Mass resistance of a mandate can reduce the workforce in ways that are problematic, especially for local or state governments. As of last month, nearly 1,900 Washington state employees had either quit their jobs or been fired for failing to comply. That is roughly 3% of the state’s workforce. Said a state spokesman, “We are sorry to see that 3% go…Washington State government is a great place to work, and these positions will be filled.” Roughly 92% of the state’s employees were in compliance with the vaccine mandate.
 

Mandates are quietly doing the job they were designed to do: increase the number of people inoculated and decrease the risk of rampant spread of the virus.

 
It’s impossible to escape the politicization of this COVID vaccine, a science-denying practice that has roots in former President Donald Trump’s consistent downplaying of the virus as a genuine public health threat. Vaccine rates have begun breaking down markedly according to political affiliation, with grim results in California – part of a larger wave of “Red COVID” across the country.

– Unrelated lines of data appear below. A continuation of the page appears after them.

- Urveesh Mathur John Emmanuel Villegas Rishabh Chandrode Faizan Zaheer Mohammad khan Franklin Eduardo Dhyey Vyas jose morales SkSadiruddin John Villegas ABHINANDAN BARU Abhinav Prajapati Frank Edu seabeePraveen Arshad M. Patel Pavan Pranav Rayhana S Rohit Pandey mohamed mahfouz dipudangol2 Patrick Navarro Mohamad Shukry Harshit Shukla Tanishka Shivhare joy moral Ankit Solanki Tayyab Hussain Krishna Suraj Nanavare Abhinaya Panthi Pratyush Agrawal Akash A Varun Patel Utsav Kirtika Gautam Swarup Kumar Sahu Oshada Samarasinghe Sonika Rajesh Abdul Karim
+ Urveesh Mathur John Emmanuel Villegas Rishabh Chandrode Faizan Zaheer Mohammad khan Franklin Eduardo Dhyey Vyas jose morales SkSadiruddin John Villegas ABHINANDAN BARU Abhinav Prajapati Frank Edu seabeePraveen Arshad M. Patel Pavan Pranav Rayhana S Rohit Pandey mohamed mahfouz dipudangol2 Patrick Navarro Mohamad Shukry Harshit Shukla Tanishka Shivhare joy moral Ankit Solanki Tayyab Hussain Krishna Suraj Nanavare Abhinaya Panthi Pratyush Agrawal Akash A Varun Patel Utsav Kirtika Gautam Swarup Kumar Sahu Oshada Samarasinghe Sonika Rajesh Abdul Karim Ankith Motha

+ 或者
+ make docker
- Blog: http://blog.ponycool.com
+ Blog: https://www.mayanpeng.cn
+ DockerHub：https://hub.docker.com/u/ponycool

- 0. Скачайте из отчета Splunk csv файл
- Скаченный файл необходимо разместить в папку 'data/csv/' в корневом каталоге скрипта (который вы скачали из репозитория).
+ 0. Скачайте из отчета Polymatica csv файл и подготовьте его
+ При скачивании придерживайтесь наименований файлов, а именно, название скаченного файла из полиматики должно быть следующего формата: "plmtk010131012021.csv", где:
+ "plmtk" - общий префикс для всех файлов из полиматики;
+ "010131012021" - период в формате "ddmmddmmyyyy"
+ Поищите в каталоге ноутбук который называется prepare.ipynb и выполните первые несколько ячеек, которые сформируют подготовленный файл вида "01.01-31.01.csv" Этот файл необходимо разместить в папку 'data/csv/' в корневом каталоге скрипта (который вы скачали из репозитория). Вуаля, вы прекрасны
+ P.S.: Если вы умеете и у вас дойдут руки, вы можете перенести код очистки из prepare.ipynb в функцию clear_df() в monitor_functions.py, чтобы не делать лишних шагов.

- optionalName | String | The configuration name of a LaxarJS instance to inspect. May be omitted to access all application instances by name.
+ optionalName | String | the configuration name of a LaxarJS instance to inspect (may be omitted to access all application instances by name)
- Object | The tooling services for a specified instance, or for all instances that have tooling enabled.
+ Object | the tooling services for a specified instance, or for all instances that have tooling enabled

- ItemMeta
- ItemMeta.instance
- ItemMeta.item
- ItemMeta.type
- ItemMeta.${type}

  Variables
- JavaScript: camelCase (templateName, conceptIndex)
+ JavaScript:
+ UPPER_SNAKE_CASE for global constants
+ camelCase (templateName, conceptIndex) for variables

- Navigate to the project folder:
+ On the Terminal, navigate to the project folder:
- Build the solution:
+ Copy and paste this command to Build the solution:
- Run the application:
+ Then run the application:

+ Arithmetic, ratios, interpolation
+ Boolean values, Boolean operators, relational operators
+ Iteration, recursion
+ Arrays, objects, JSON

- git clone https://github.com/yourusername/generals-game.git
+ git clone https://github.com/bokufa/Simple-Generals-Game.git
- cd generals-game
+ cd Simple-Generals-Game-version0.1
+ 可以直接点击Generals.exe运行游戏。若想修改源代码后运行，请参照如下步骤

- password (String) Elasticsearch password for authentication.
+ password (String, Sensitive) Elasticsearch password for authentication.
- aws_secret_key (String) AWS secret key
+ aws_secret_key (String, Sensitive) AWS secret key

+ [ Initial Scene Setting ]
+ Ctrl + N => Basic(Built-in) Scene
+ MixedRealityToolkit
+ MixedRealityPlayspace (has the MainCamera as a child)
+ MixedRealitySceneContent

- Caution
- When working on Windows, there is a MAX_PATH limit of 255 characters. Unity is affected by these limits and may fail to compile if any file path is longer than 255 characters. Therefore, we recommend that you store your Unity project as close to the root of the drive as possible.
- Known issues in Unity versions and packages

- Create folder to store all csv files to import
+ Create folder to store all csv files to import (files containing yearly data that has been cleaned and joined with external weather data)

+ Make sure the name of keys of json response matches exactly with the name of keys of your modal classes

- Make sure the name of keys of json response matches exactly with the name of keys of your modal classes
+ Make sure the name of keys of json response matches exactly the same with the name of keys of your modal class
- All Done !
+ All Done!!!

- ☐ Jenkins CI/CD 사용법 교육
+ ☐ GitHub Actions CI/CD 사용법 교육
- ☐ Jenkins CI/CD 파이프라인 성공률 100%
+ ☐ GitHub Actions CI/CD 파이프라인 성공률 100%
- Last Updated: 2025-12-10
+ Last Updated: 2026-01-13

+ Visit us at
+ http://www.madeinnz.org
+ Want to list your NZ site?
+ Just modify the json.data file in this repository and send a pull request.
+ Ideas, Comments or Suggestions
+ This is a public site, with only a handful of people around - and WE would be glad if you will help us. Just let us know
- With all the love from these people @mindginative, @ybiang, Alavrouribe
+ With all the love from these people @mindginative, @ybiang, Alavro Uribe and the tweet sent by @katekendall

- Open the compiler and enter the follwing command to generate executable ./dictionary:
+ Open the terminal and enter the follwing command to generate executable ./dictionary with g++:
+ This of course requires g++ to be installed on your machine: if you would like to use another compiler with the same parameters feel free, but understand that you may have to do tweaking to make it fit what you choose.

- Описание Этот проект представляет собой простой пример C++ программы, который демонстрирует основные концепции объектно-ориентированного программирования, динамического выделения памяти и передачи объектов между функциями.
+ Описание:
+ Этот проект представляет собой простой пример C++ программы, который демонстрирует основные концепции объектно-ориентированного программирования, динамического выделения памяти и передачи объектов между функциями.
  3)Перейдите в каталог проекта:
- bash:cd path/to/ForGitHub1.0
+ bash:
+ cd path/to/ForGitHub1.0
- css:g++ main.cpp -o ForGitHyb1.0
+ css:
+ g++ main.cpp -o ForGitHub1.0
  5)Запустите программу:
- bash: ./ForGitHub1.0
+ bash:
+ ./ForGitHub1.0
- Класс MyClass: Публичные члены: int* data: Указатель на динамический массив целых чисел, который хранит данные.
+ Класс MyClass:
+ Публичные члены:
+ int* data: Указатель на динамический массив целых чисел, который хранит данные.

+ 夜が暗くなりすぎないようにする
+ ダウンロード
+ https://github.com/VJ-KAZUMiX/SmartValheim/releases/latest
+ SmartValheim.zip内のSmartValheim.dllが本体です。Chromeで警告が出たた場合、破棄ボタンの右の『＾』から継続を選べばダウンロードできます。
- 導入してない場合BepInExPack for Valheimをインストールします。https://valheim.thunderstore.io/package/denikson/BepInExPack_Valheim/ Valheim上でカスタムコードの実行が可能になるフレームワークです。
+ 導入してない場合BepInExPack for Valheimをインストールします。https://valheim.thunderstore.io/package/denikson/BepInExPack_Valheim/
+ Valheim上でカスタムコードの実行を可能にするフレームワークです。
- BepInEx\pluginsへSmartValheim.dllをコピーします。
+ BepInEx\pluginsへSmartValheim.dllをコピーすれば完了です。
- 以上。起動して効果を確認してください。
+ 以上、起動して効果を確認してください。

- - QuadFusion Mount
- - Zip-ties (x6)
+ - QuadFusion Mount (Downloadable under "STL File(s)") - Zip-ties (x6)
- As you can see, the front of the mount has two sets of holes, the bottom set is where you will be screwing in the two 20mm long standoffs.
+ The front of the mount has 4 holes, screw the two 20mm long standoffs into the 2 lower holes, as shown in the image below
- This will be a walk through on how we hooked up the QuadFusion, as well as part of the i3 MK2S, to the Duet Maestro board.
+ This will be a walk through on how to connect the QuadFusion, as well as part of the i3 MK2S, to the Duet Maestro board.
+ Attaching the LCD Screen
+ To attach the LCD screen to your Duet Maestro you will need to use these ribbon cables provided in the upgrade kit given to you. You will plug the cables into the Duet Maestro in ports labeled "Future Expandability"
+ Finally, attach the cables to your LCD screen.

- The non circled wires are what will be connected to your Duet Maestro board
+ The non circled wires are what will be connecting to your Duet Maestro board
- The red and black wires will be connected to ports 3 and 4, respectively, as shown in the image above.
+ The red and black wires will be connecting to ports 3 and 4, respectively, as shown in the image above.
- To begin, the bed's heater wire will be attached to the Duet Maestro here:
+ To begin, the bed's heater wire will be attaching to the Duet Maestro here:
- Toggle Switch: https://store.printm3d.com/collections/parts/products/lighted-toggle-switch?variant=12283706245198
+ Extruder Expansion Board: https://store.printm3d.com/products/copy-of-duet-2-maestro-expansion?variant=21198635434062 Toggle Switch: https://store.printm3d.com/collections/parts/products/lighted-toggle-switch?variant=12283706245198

Mandates certainly strike some as heavy-handed, but they’ve been used for a century-plus to help preserve the common welfare. Whether it was to virtually wipe out smallpox or prevent polio, measles, mumps and rubella among children preparing to enter the school system, vaccine mandates were largely normalized in the U.S. long before now.

The courts still uphold them. Employers increasingly approve of them. And notwithstanding a few flashpoints here and there, the mandates are doing what health officials and business owners alike had hoped they would. Protests undoubtedly won’t stop. Neither should the mandates.